Although centrifuges can be used manually, it is not feasible to perform uranium enrichment by hand. It is a practical necessity to set up an automated cascade, using pneumatic tubes to transfer uranium dust piles between centrifuges. Because both outputs from a centrifuge are ejected into the same tube, sorting tubes are needed to send the outputs in different directions along the cascade. It is possible to send items into the centrifuges through the same tubes that take the outputs, so the simplest version of the cascade structure has a line of 34 centrifuges linked by a line of 34 sorting tube segments.

Assuming that the cascade depletes uranium all the way to 0.0%, producing one unit of 3.5%-fissile uranium requires the input of five units of 0.7%-fissile (natural) uranium, takes 490 centrifuge operations, and produces four units of 0.0%-fissile (fully depleted) uranium as a byproduct. It is possible to reduce the number of required centrifuge operations by using more natural uranium input and outputting only partially depleted uranium, but (unlike in real life) this isn't usually an economical approach. The 490 operations are not spread equally over the cascade stages: the busiest stage is the one taking 0.7%-fissile uranium, which performs 28 of the 490 operations. The least busy is the one taking 3.4%-fissile uranium, which performs 1 of the 490 operations.

A centrifuge cascade will consume quite a lot of energy. It is worth putting a battery upgrade in each centrifuge. (Only one can be accommodated, because a control logic unit upgrade is also required for tube operation.) An MV centrifuge, the only type presently available, draws 7 kEU/s in this state, and takes 5 s for each uranium centrifuging operation. It thus takes 35 kEU per operation, and the cascade requires 17.15 MEU to produce each unit of enriched uranium. It takes five units of enriched uranium to make each fuel rod, and six rods to fuel a reactor, so the enrichment cascade requires 514.5 MEU to process a full set of reactor fuel. This is about 0.85% of the 6.048 GEU that the reactor will generate from that fuel.

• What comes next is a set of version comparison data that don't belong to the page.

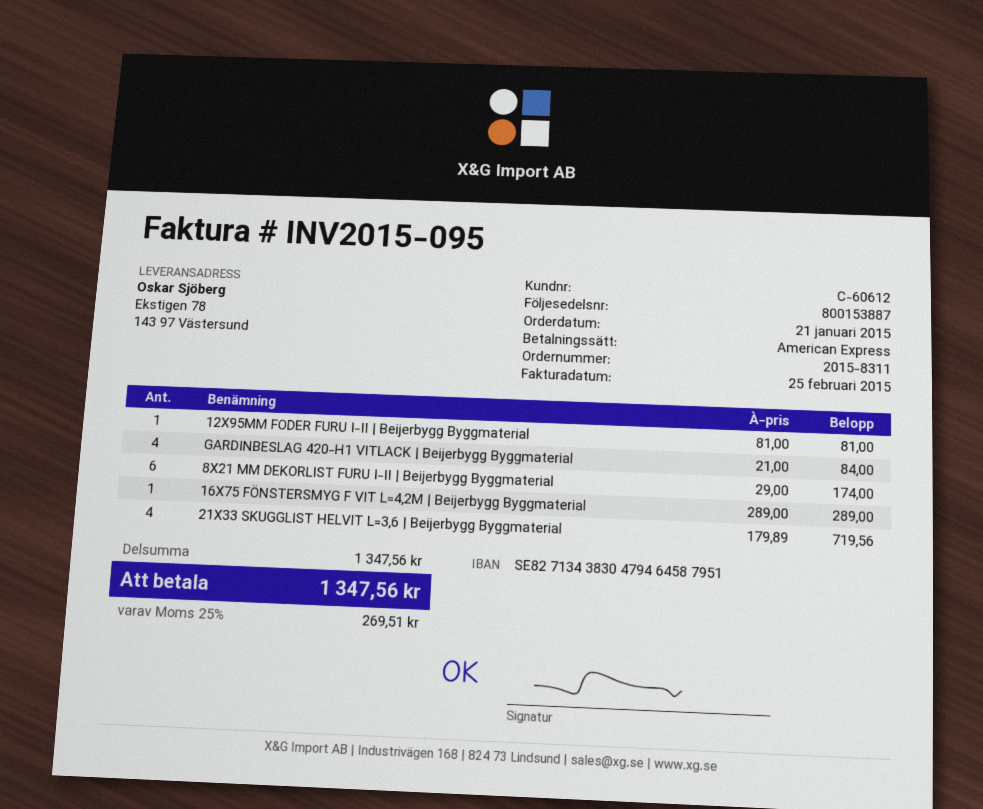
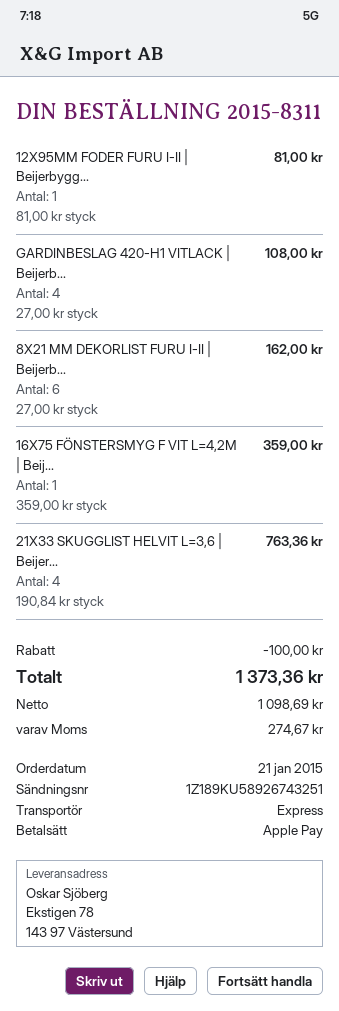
payment method: American Express -> Apple Pay
GARDINBESLAG 420-H1 VITLACK | Beijerbygg Byggmaterial: 4 x 21.00 = 84.00 -> 4 x 27.00 = 108.00
8X21 MM DEKORLIST FURU I-II | Beijerbygg Byggmaterial: 6 x 29.00 = 174.00 -> 6 x 27.00 = 162.00
16X75 FÖNSTERSMYG F VIT L=4,2M | Beijerbygg Byggmaterial: 1 x 289.00 = 289.00 -> 1 x 359.00 = 359.00
21X33 SKUGGLIST HELVIT L=3,6 | Beijerbygg Byggmaterial: 4 x 179.89 = 719.56 -> 4 x 190.84 = 763.36
discount: none -> 100.00
tax: 269.51 -> 274.67
total: 1347.56 -> 1373.36

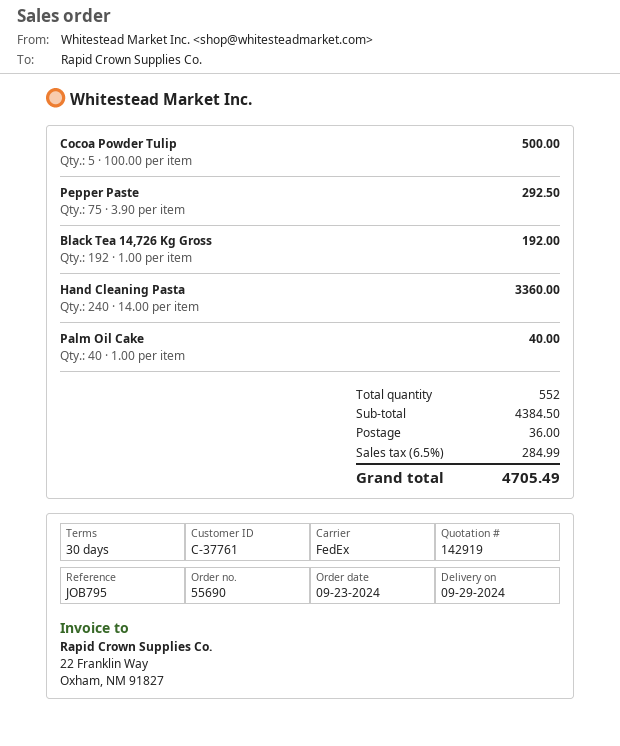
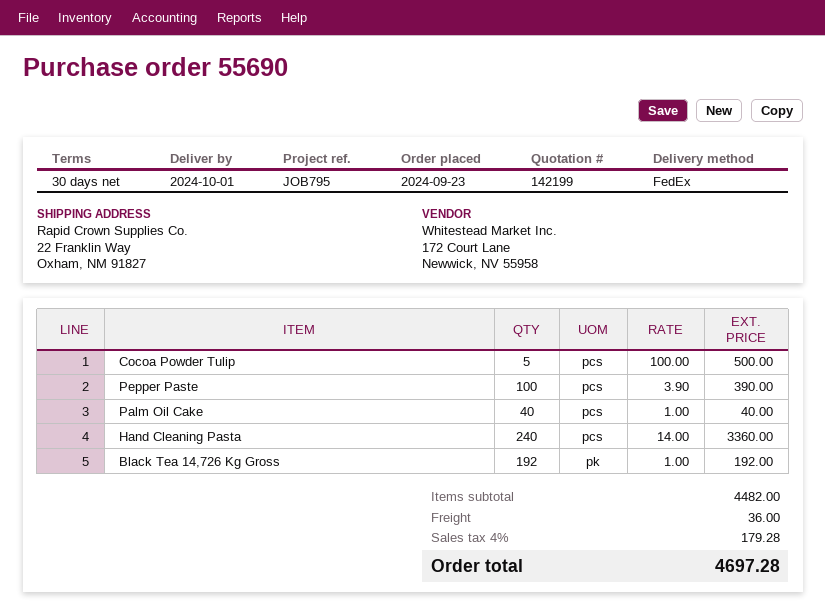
quote number: 142919 -> 142199
delivery date: 2024-09-29 -> 2024-10-01
Pepper Paste: 75 x 3.90 = 292.50 -> 100 x 3.90 = 390.00
subtotal: 4384.50 -> 4482.00
tax: 6.5% = 284.99 -> 4% = 179.28
total: 4705.49 -> 4697.28

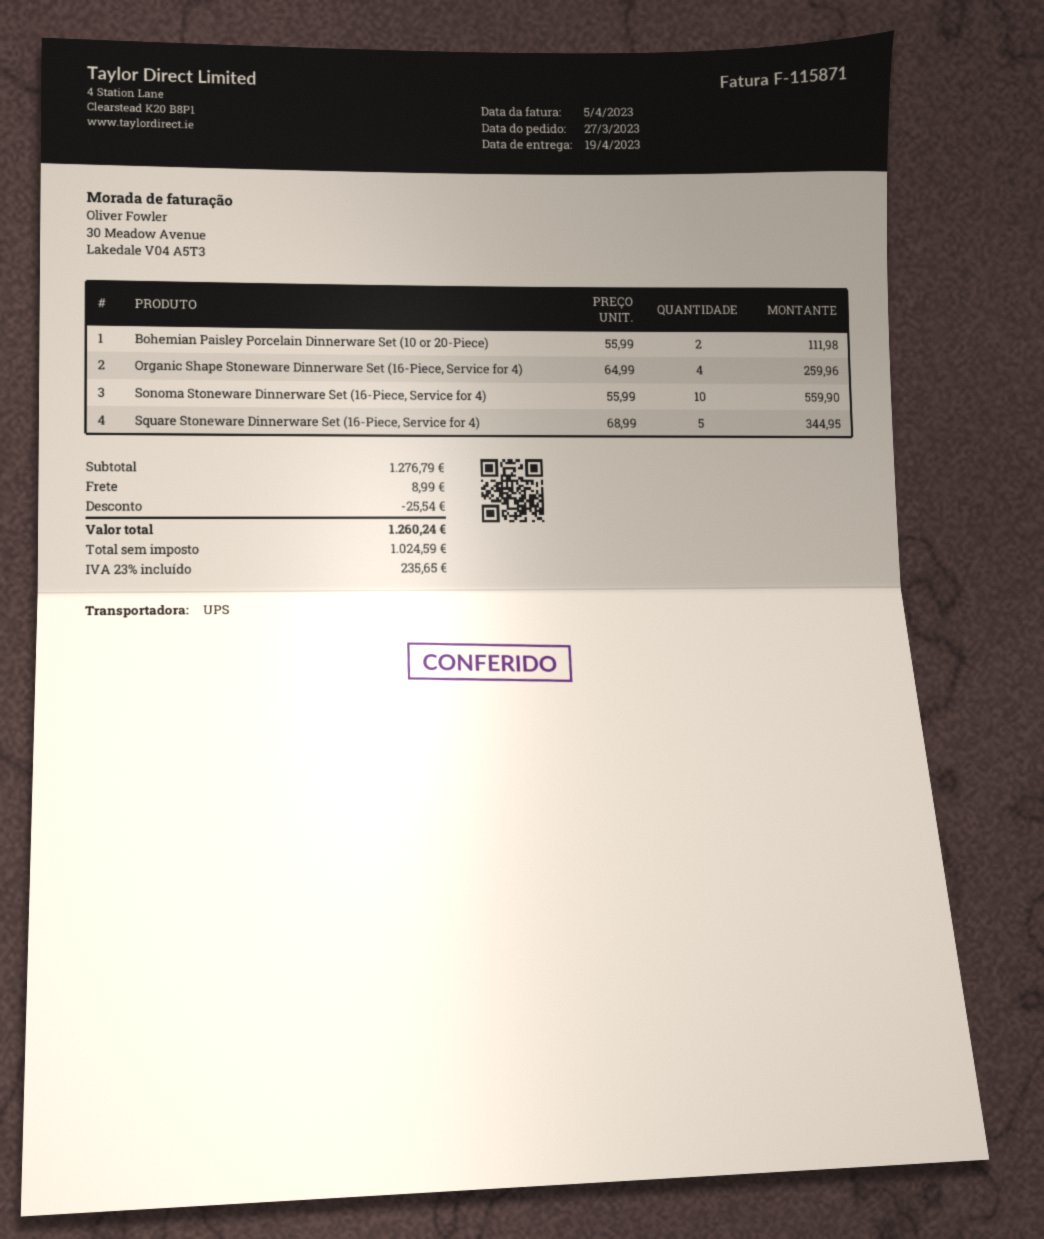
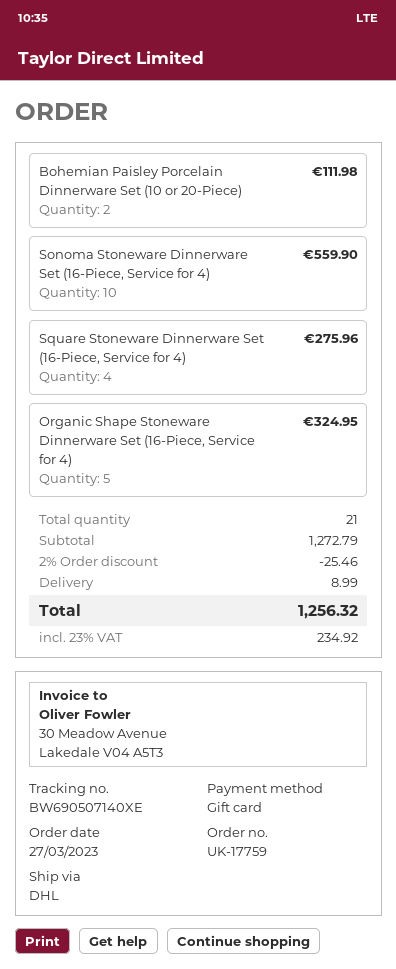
shipping method: UPS -> DHL
Organic Shape Stoneware Dinnerware Set (16-Piece, Service for 4): 4 for 259.96 -> 5 for 324.95
Square Stoneware Dinnerware Set (16-Piece, Service for 4): 5 for 344.95 -> 4 for 275.96
subtotal: 1276.79 -> 1272.79
discount: 25.54 -> 25.46
tax: 23% = 235.65 -> 23% = 234.92
total: 1260.24 -> 1256.32

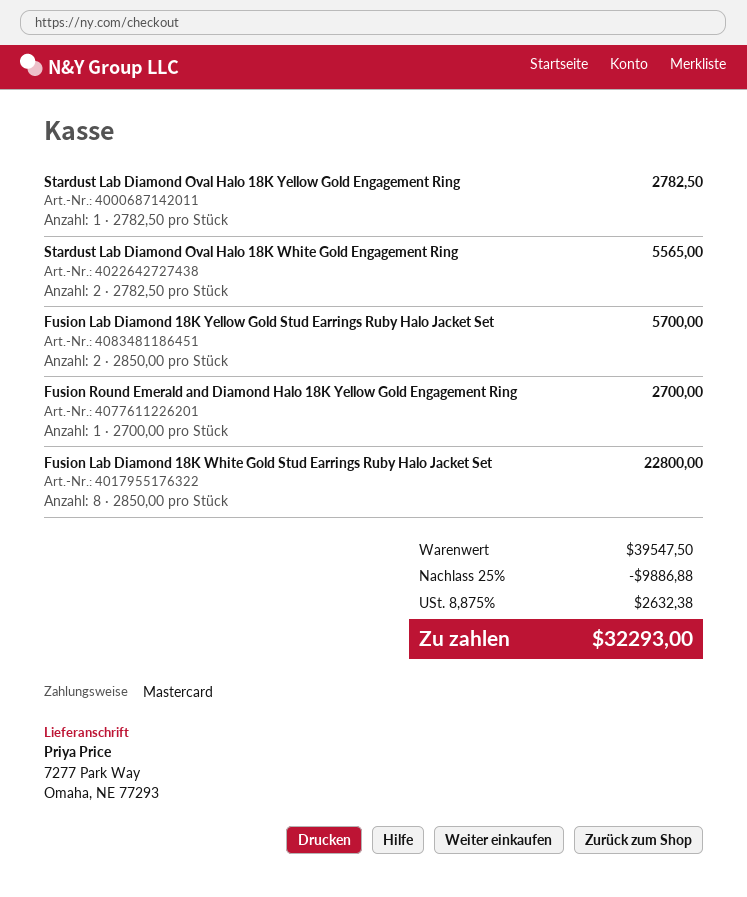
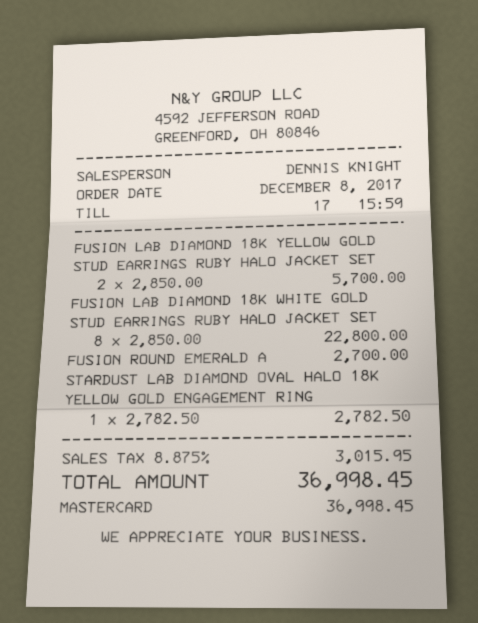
Stardust Lab Diamond Oval Halo 18K White Gold Engagement Ring: 2 x 2782.50 = 5565.00 -> none
discount: 25% = 9886.88 -> none
tax: 8.875% = 2632.38 -> 8.875% = 3015.95
total: 32293.00 -> 36998.45

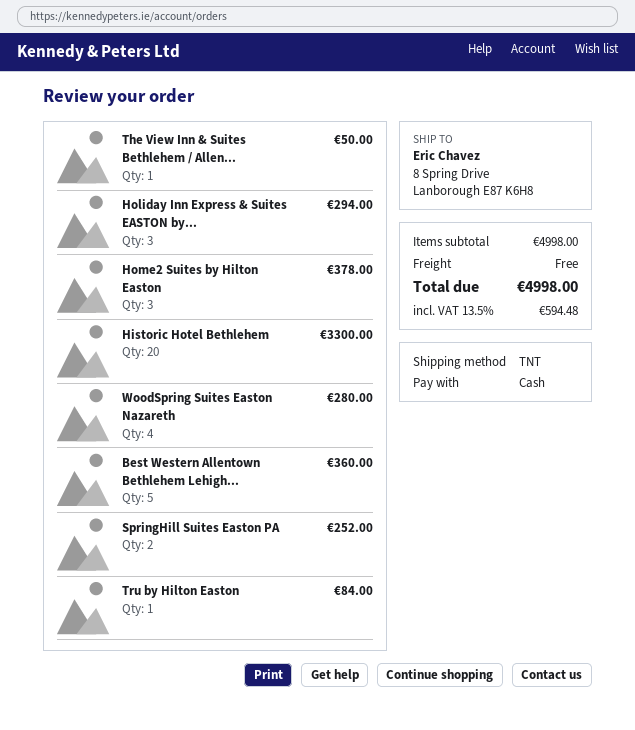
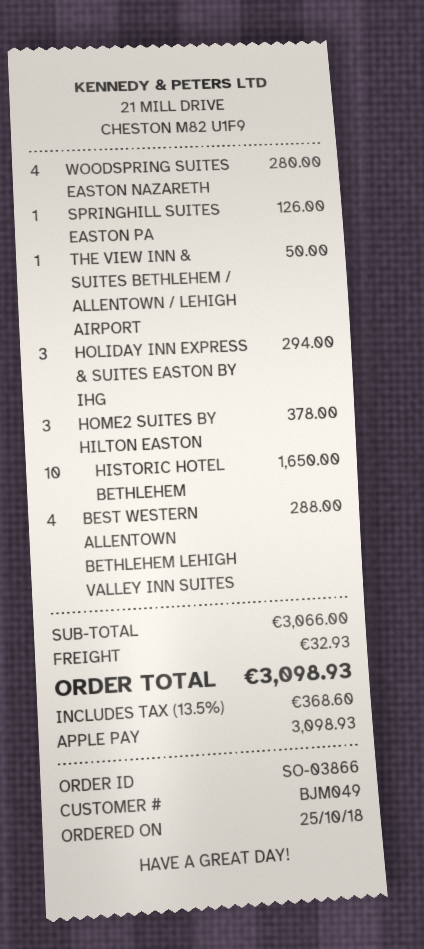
payment method: cash -> Apple Pay
Historic Hotel Bethlehem: 20 for 3300.00 -> 10 for 1650.00
Best Western Allentown Bethlehem Lehigh...: 5 for 360.00 -> 4 for 288.00
SpringHill Suites Easton PA: 2 for 252.00 -> 1 for 126.00
Tru by Hilton Easton: 1 for 84.00 -> none
subtotal: 4998.00 -> 3066.00
shipping: 0.00 -> 32.93
tax: 13.5% = 594.48 -> 13.5% = 368.60
total: 4998.00 -> 3098.93

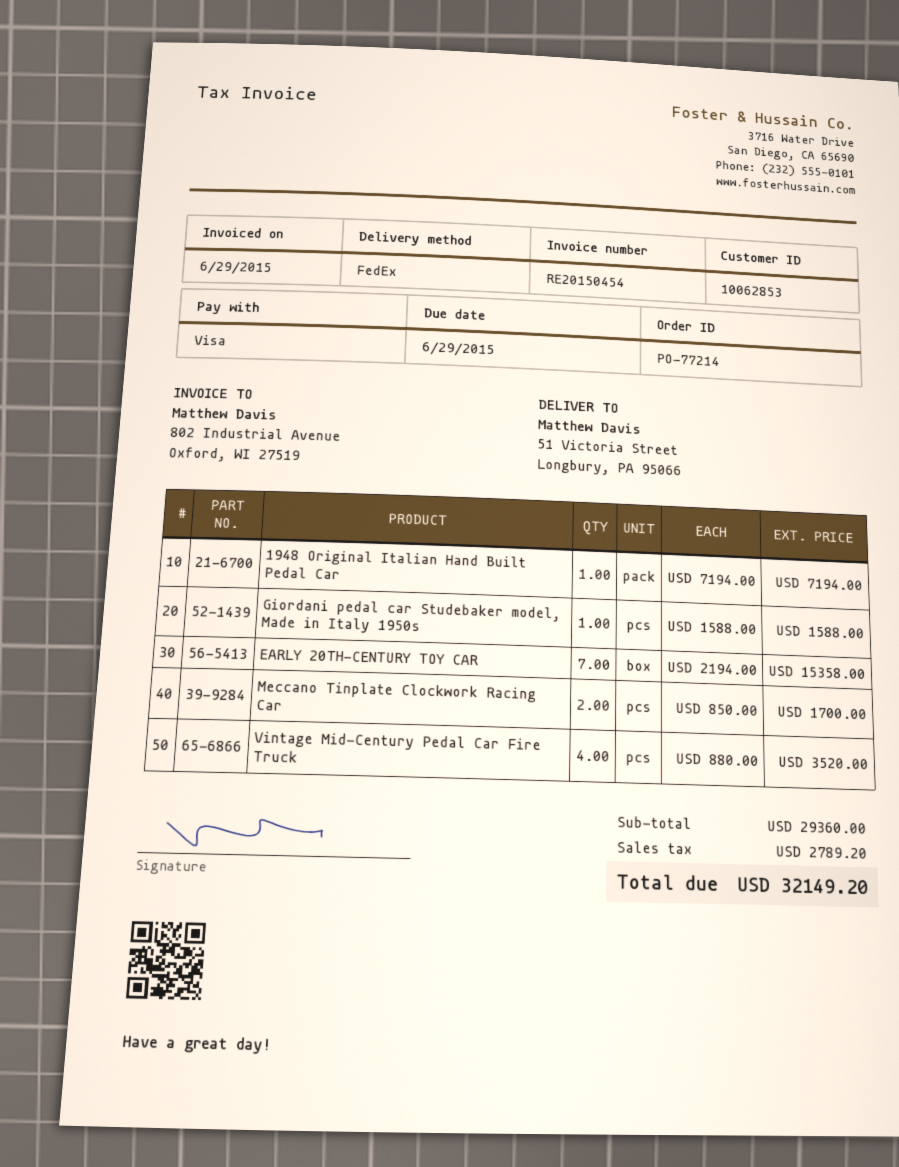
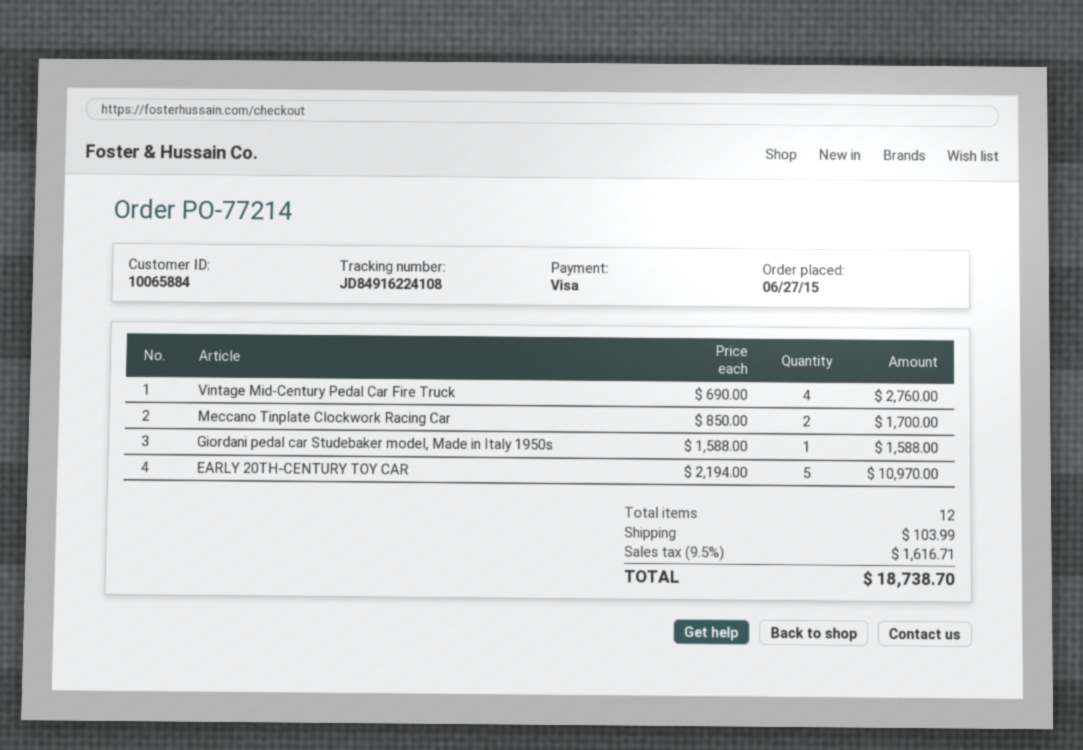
customer number: 10062853 -> 10065884
1948 Original Italian Hand Built Pedal Car: 1 x 7194.00 = 7194.00 -> none
EARLY 20TH-CENTURY TOY CAR: 7 x 2194.00 = 15358.00 -> 5 x 2194.00 = 10970.00
Vintage Mid-Century Pedal Car Fire Truck: 4 x 880.00 = 3520.00 -> 4 x 690.00 = 2760.00
shipping: none -> 103.99
tax: 2789.20 -> 1616.71
total: 32149.20 -> 18738.70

If there is enough power available, and enough natural uranium input, to keep the cascade running continuously, and exactly one centrifuge at each stage, then the overall speed of the cascade is determined by the busiest stage, the 0.7% stage. It can perform its 28 operations towards the enrichment of a single uranium unit in 140 s, so that is the overall cycle time of the cascade. It thus takes 70 min to enrich a full set of reactor fuel. While the cascade is running at this full speed, its average power consumption is 122.5 kEU/s. The instantaneous power consumption varies from second to second over the 140 s cycle, and the maximum possible instantaneous power consumption (with all 34 centrifuges active simultaneously) is 238 kEU/s. It is recommended to have some battery boxes to smooth out these variations.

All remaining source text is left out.